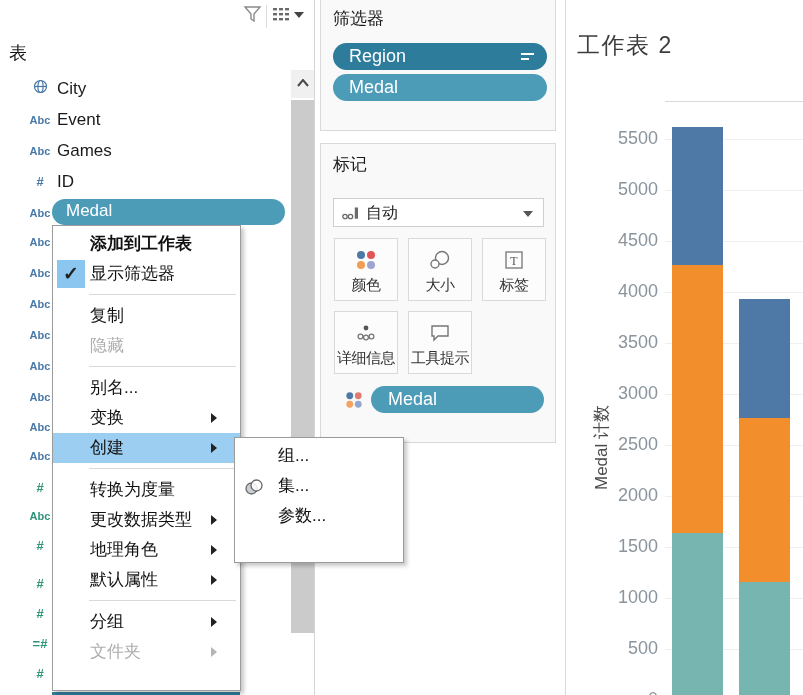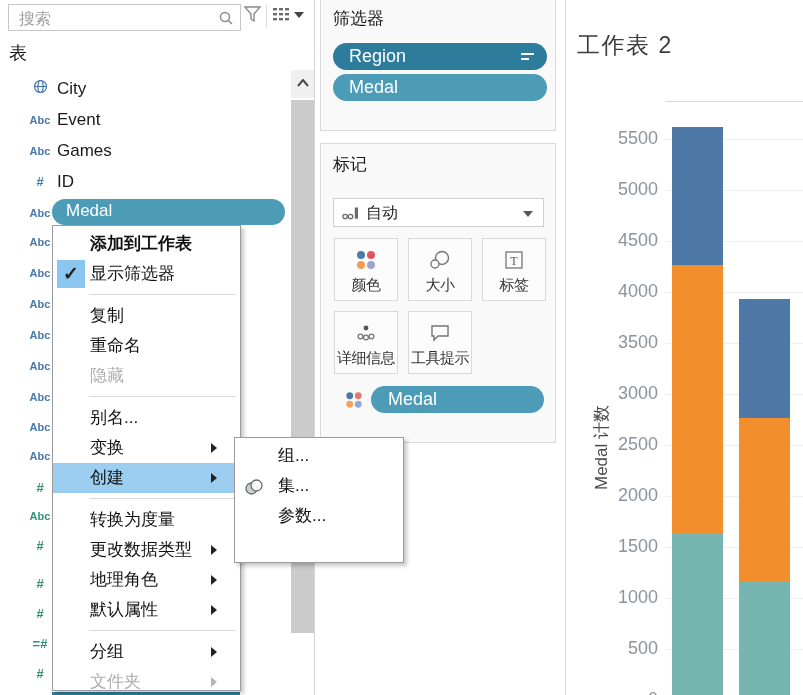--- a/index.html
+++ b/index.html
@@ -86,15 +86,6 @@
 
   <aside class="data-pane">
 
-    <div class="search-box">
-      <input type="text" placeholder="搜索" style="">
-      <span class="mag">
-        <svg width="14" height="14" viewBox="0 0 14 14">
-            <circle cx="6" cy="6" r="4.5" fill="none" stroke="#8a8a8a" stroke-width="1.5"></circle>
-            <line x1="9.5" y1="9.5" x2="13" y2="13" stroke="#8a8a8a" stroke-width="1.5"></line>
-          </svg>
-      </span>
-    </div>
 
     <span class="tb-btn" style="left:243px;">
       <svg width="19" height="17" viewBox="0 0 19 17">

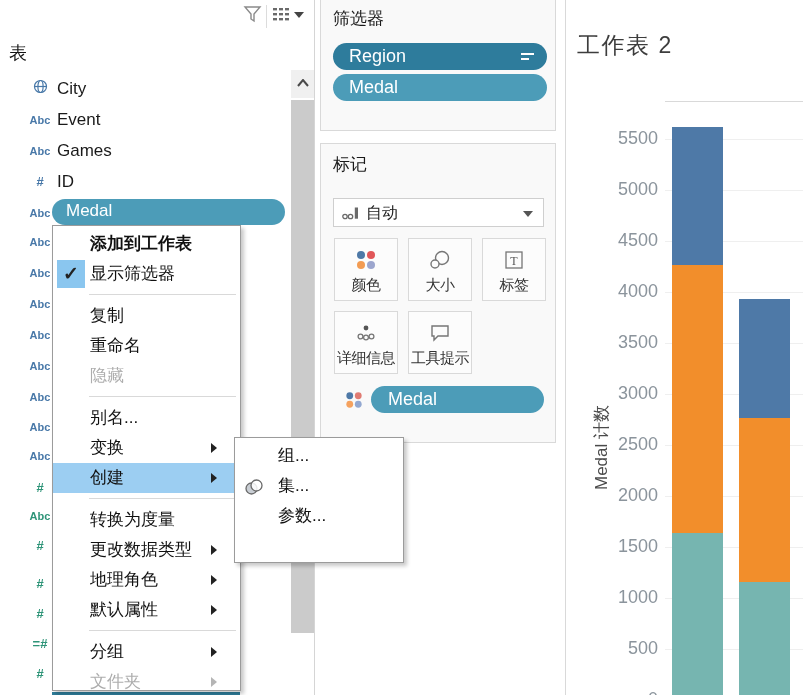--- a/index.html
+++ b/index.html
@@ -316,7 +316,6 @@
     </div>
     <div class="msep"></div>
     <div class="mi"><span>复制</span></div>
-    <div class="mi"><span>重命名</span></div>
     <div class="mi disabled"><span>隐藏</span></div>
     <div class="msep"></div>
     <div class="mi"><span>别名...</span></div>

—————

Output all the records above again exactly, with the pictures dropped.

--- a/index.html
+++ b/index.html
@@ -86,15 +86,6 @@
 
   <aside class="data-pane">
 
-    <div class="search-box">
-      <input type="text" placeholder="搜索" style="">
-      <span class="mag">
-        <svg width="14" height="14" viewBox="0 0 14 14">
-            <circle cx="6" cy="6" r="4.5" fill="none" stroke="#8a8a8a" stroke-width="1.5"></circle>
-            <line x1="9.5" y1="9.5" x2="13" y2="13" stroke="#8a8a8a" stroke-width="1.5"></line>
-          </svg>
-      </span>
-    </div>
 
     <span class="tb-btn" style="left:243px;">
       <svg width="19" height="17" viewBox="0 0 19 17">

--- a/index.html
+++ b/index.html
@@ -316,7 +316,6 @@
     </div>
     <div class="msep"></div>
     <div class="mi"><span>复制</span></div>
-    <div class="mi"><span>重命名</span></div>
     <div class="mi disabled"><span>隐藏</span></div>
     <div class="msep"></div>
     <div class="mi"><span>别名...</span></div>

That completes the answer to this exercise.